Dr. Hein Wijma (à gauche) et Prof. Dr. Dick B. Janssen, scientifiques de l'Université de Groningue, qui a utilisé une nouvelle approche informatique pour reconcevoir l'enzyme aspartase et la convertir en un catalyseur pour les réactions d'hydroamination asymétrique. Crédit :Université de Groningue
Les biotechnologues de l'Université de Groningue ont utilisé une méthode informatique pour reconcevoir l'aspartase et la convertir en un catalyseur pour les réactions d'hydroamination asymétrique. Leurs collègues en Chine ont intensifié la production de cette enzyme et ont réussi à produire des kilogrammes de blocs de construction très purs pour les produits pharmaceutiques et autres composés bioactifs. Cette étude de preuve de principe réussie a été publiée dans Nature Chimie Biologie le 21 mai.
Les enzymes sont des catalyseurs naturels qui fonctionnent dans des conditions douces. Ils constituent une alternative intéressante aux réactions chimiques non catalysées qui nécessitent souvent des températures ou des pressions élevées consommatrices d'énergie et peuvent générer des produits secondaires toxiques ou utiliser des solvants. Mais il y a un problème :la gamme des réactions catalysées par les enzymes est limitée. "C'est pourquoi beaucoup d'efforts sont déployés pour modifier les enzymes naturelles, " explique Dick Janssen, Professeur de biotechnologie chimique à l'Institut biomoléculaire et de biotechnologie de Groningen.

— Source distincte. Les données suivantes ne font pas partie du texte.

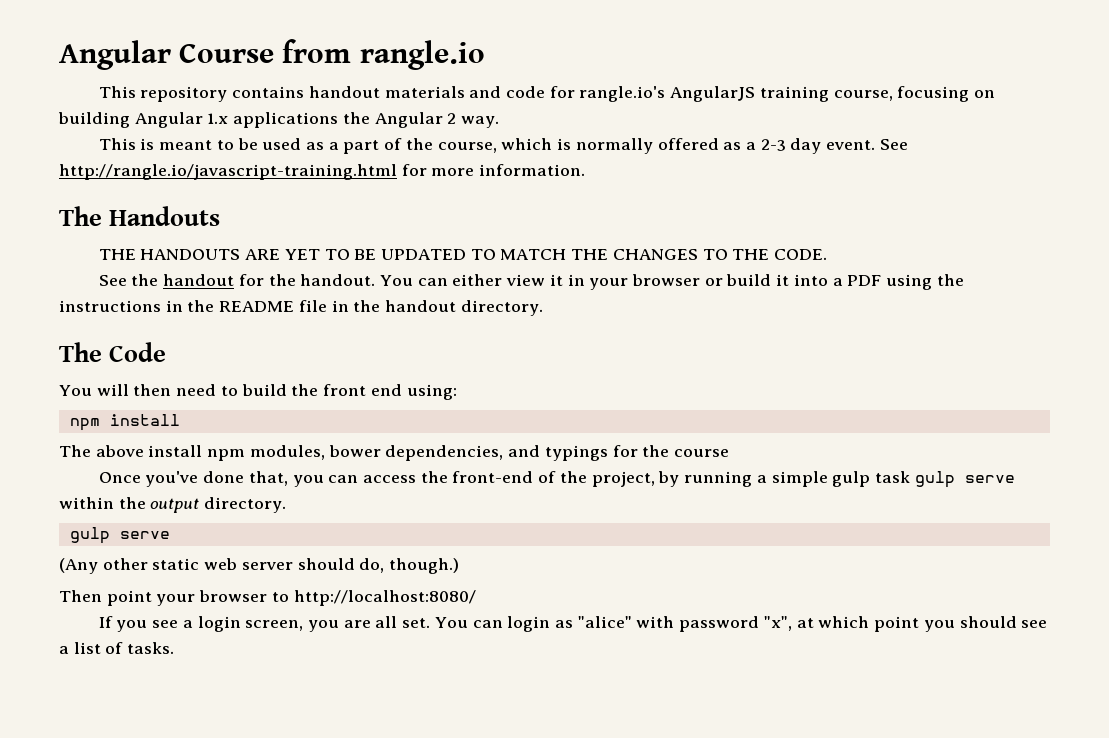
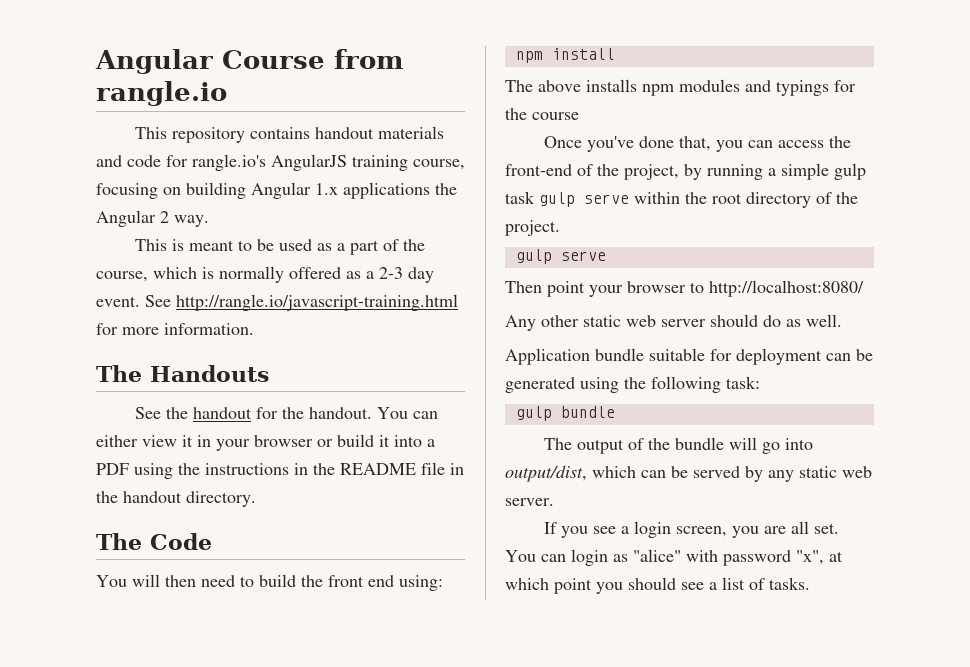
[98,249,828,260] // THE HANDOUTS ARE YET TO BE UPDATED TO MATCH THE CHANGES TO THE CODE. -> (269, 373) none
[148,445,504,461] install npm modules, bower dependencies, -> [586,79,740,96] installs npm modules
[150,497,287,513] [69,527,170,544] [59,558,460,574] output directory. // gulp serve // (Any other static web server should do, though.) -> [712,192,858,208] [505,220,560,236] [515,249,606,264] root directory of the project. // gulp serve
(476, 598) none -> [505,314,842,331] [505,348,873,365] [505,376,760,393] [515,406,615,421] [544,437,814,454] [505,465,872,482] [505,498,554,506] // Any other static web server should do as well. // Application bundle suitable for deployment can be generated using the following task: // gulp bundle // The output of the bundle will go into output/dist, which can be served by any static web server.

La méthode classique pour modifier les enzymes est l'évolution dirigée, une séquence de sélection de mutations en laboratoire qui vise à créer des enzymes aux capacités catalytiques modifiées. Mais il faut beaucoup de travail pour créer et tester des centaines ou des milliers de variantes d'enzymes en plusieurs tours. Il serait beaucoup plus efficace de concevoir de manière rationnelle les changements requis sur la base d'informations sur la structure et les propriétés de l'enzyme.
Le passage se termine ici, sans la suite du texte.